→ Exercise goal: Strip out the pictures and output each remaining line of the data word for word.

● ● ● ● ● ● ●

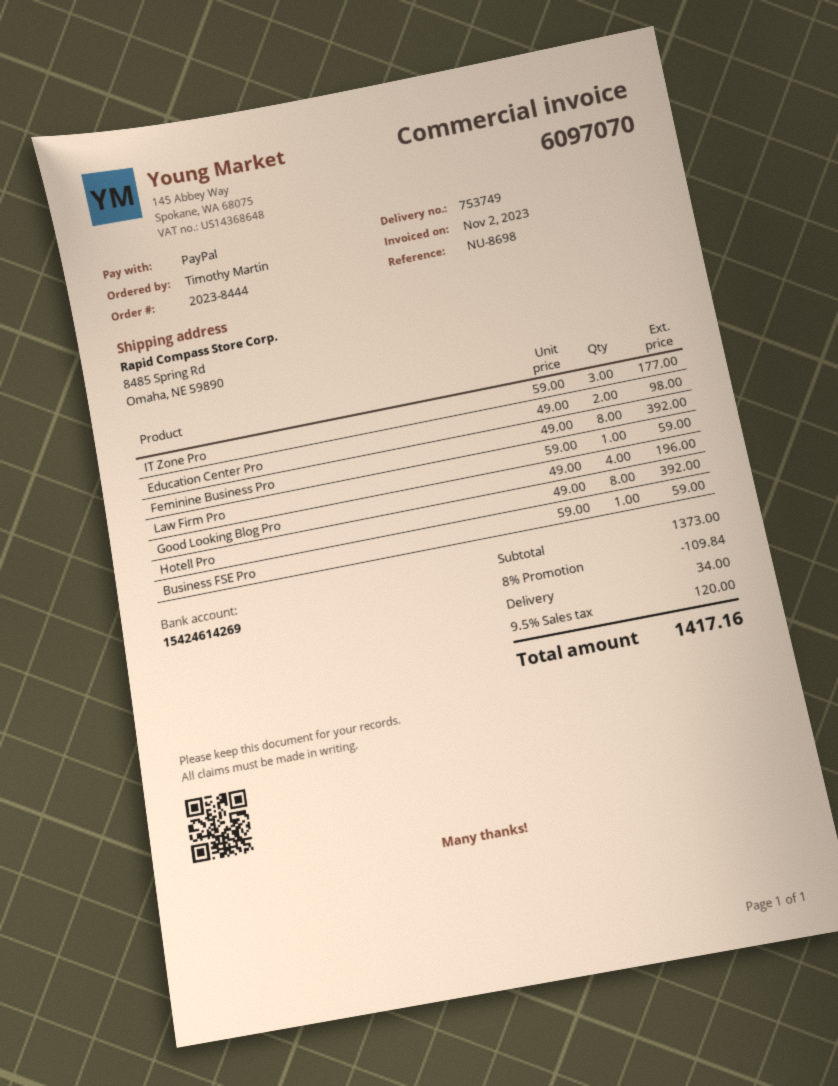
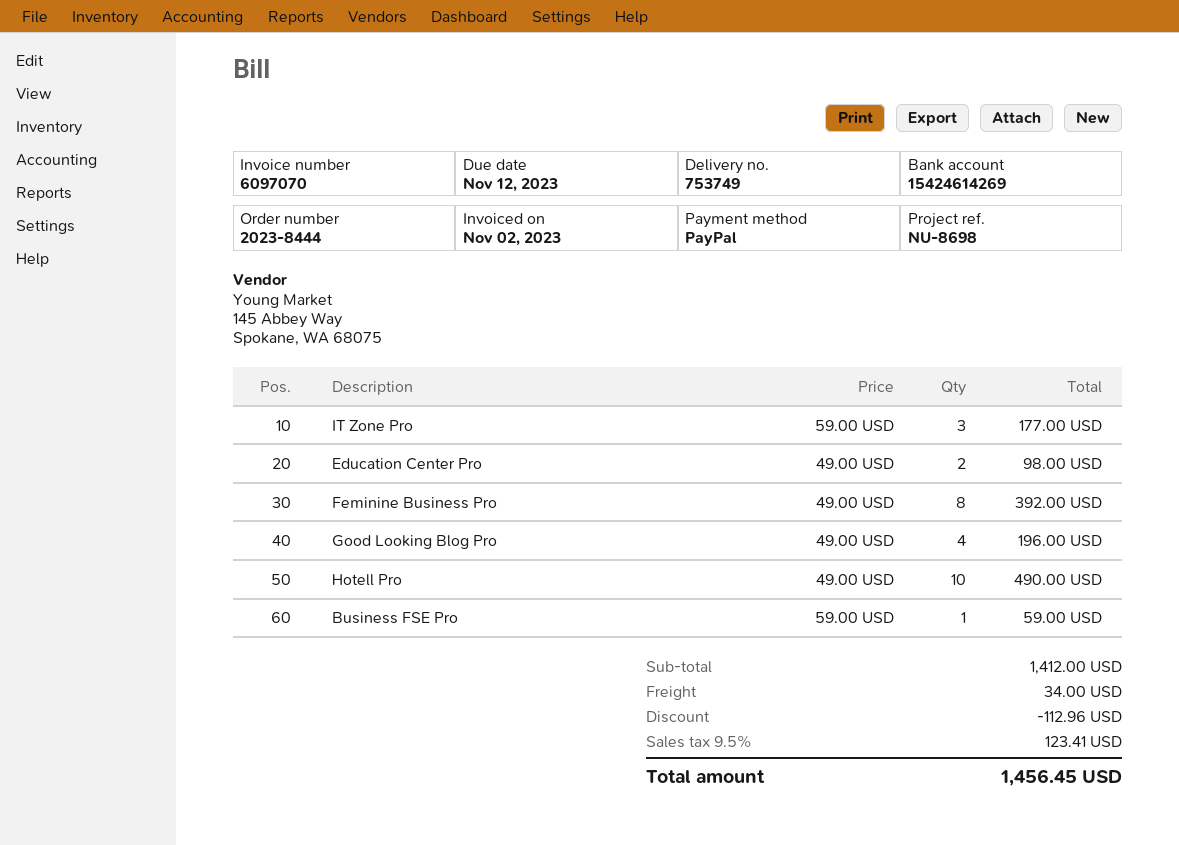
Law Firm Pro: 1 x 59.00 = 59.00 -> none
Hotell Pro: 8 x 49.00 = 392.00 -> 10 x 49.00 = 490.00
subtotal: 1373.00 -> 1412.00
discount: 109.84 -> 112.96
tax: 9.5% = 120.00 -> 9.5% = 123.41
total: 1417.16 -> 1456.45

● ● ● ● ● ● ●

→ Task output:
Law Firm Pro: 1 x 59.00 = 59.00 -> none
Hotell Pro: 8 x 49.00 = 392.00 -> 10 x 49.00 = 490.00
subtotal: 1373.00 -> 1412.00
discount: 109.84 -> 112.96
tax: 9.5% = 120.00 -> 9.5% = 123.41
total: 1417.16 -> 1456.45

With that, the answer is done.